We had Mexican food at Taco Massim, a quaint and beautiful little beachside restaurant run by a really nice and kind young lady. It was really cozy, with very limited seating, and the tacos and guacamole that we ordered were delicious.

Jeju Day Five: Hallasan

One cannot leave Jeju without trying their signature black pork, so we had Korean BBQ at Sukseongdo, where they helped us to cut up and cook the meat. I’m not usually a huge fan of KBBQ, but it was a fun experience. We also dropped by soin cafe to try their iced apple shot latte for a quick caffeine hit.

Misty mountain top.

The last checkbox on our list was hiking up Hallasan, the highest mountain in South Korea. There are seven trails ranging greatly in difficulty, with the trails going to the peak (1,950m) requiring a full day’s commitment and a certain level of fitness.

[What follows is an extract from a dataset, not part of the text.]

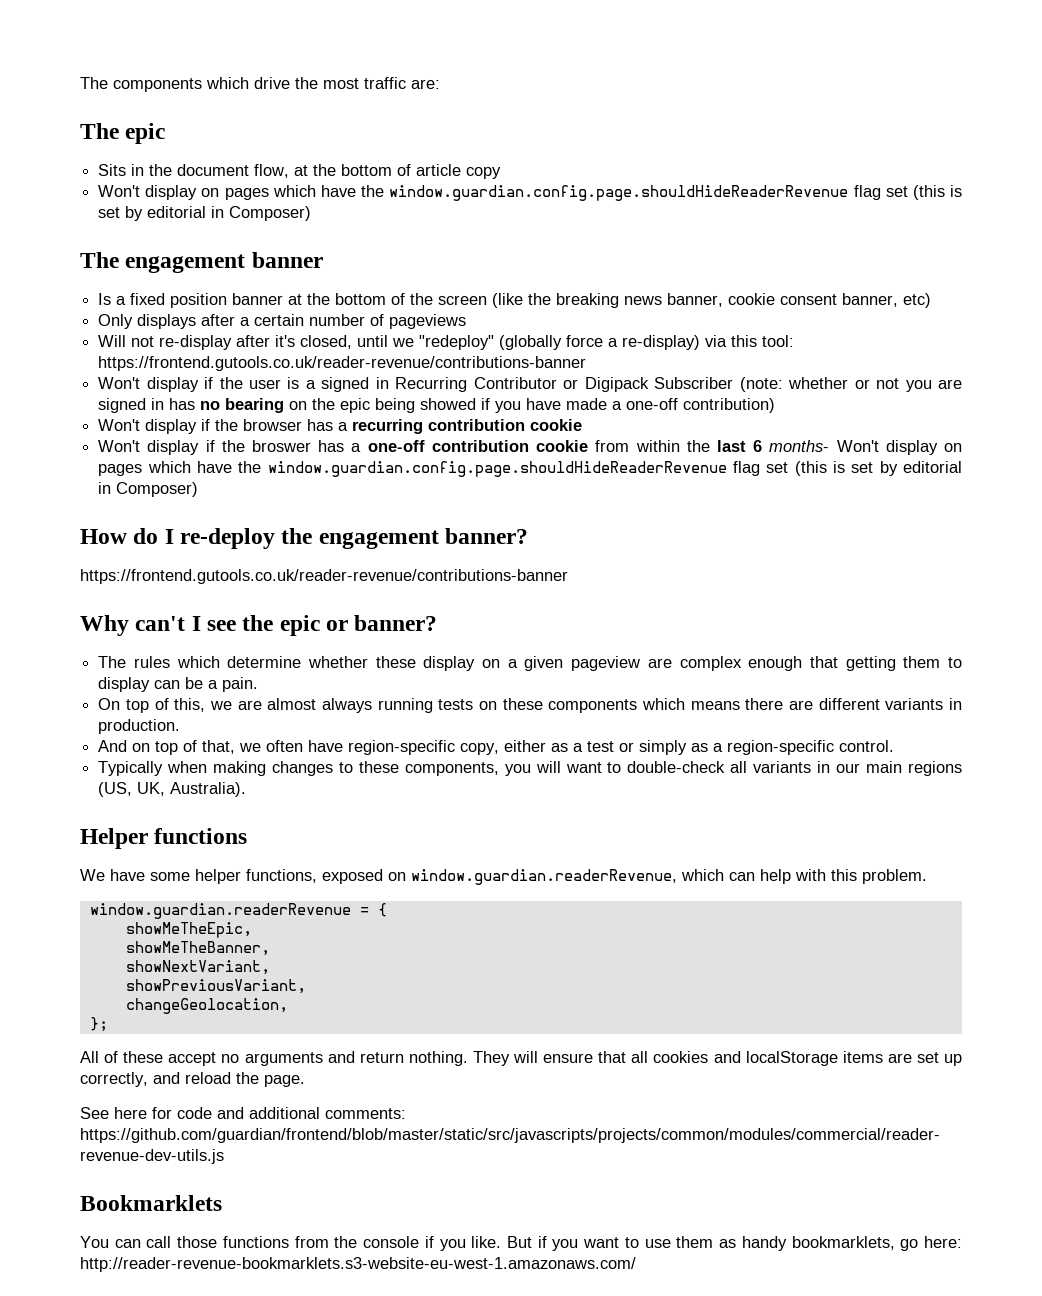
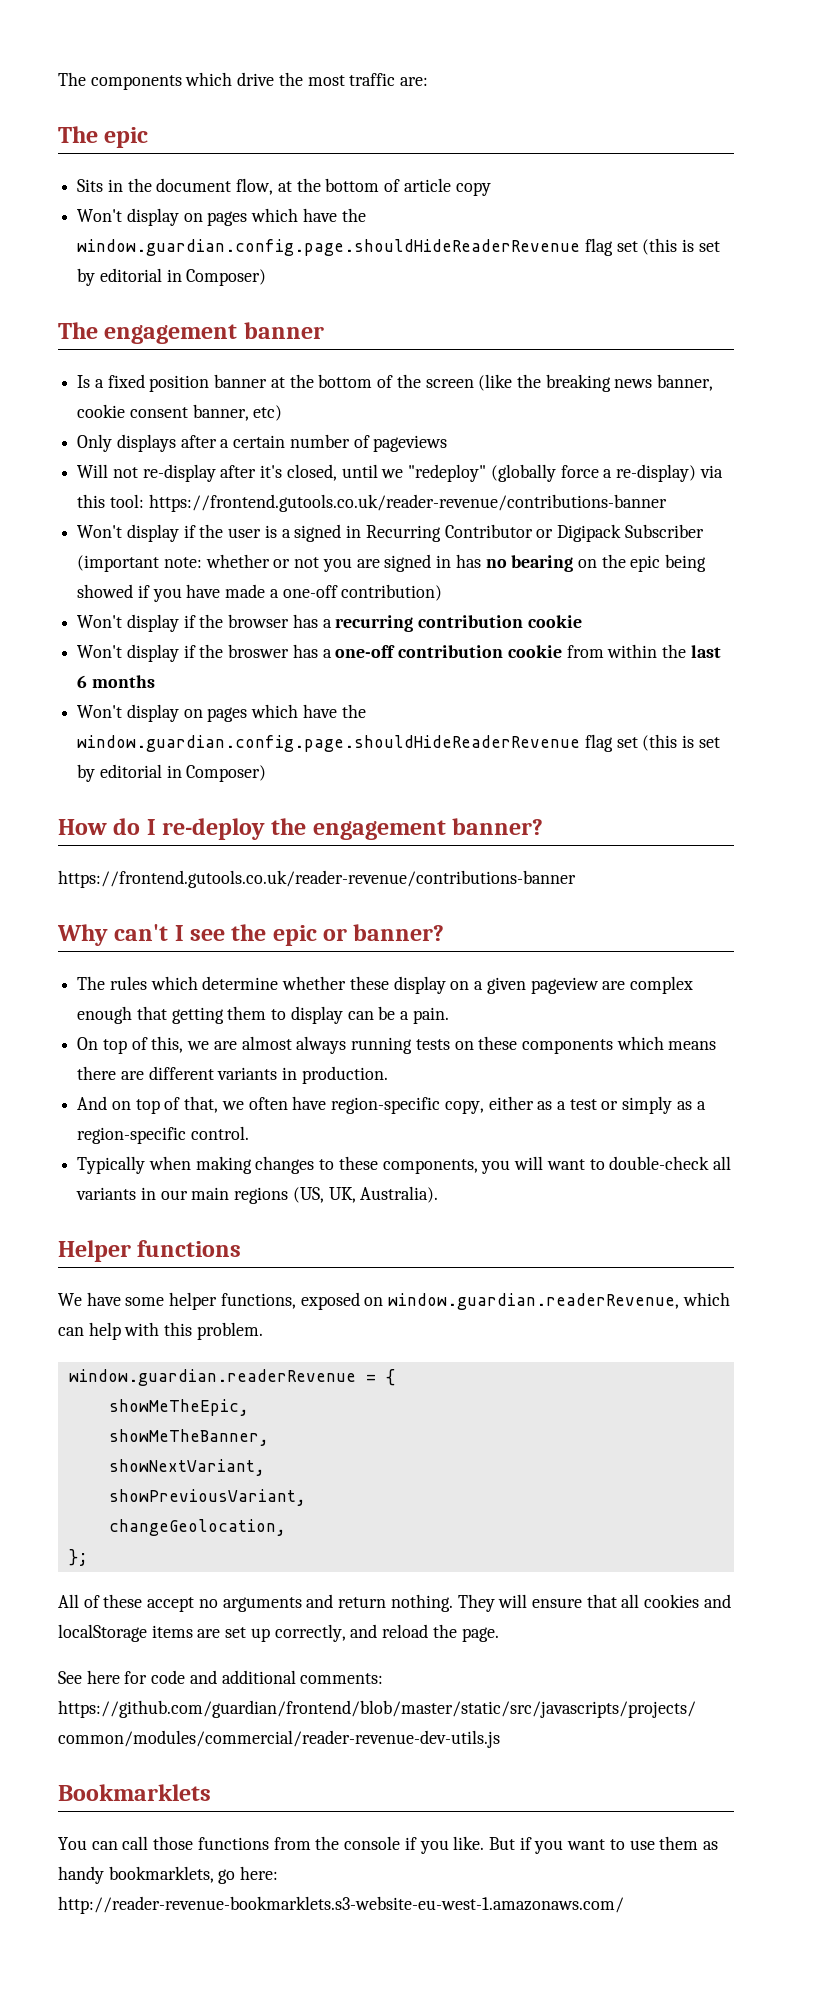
- Won't display if the user is a signed in Recurring Contributor or Digipack Subscriber (note: whether or not you are signed in has no bearing on the epic being showed if you have made a one-off contribution)
+ Won't display if the user is a signed in Recurring Contributor or Digipack Subscriber (important note: whether or not you are signed in has no bearing on the epic being showed if you have made a one-off contribution)
- Won't display if the broswer has a one-off contribution cookie from within the last 6 months- Won't display on pages which have the window.guardian.config.page.shouldHideReaderRevenue flag set (this is set by editorial in Composer)
+ Won't display if the broswer has a one-off contribution cookie from within the last 6 months
+ Won't display on pages which have the window.guardian.config.page.shouldHideReaderRevenue flag set (this is set by editorial in Composer)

As it was a family trip, we chose to go with the absolute easiest and shortest trail which would bring us to a different peak, the 1.3km Eoseungsaengak trail. It sounds short but it’s still quite a climb! The parking spot for the trail is the same as the Eorimok trail.

There wasn’t much to see along the way on the trail, but the 360-degree views from the top were well worth the journey.

When we first reached the top, it was too misty to see anything, but the clouds cleared up after a short while and the sun broke through, bathing the trees below in a golden light.

The lookout point at the top of the Eoseungsaengak Trail at Hallasan

These pictures don’t do enough justice to how picturesque the view was; a postcard-perfect ending to our fulfilling week in Jeju.

With more time, there’s so much more I’d have wanted to explore – more waterfalls, more gardens and parks, the famous Dongmun traditional market, and so many more cafes on my ambitious itinerary – but for a slower-paced family trip, I think we still managed to cover quite a lot of ground.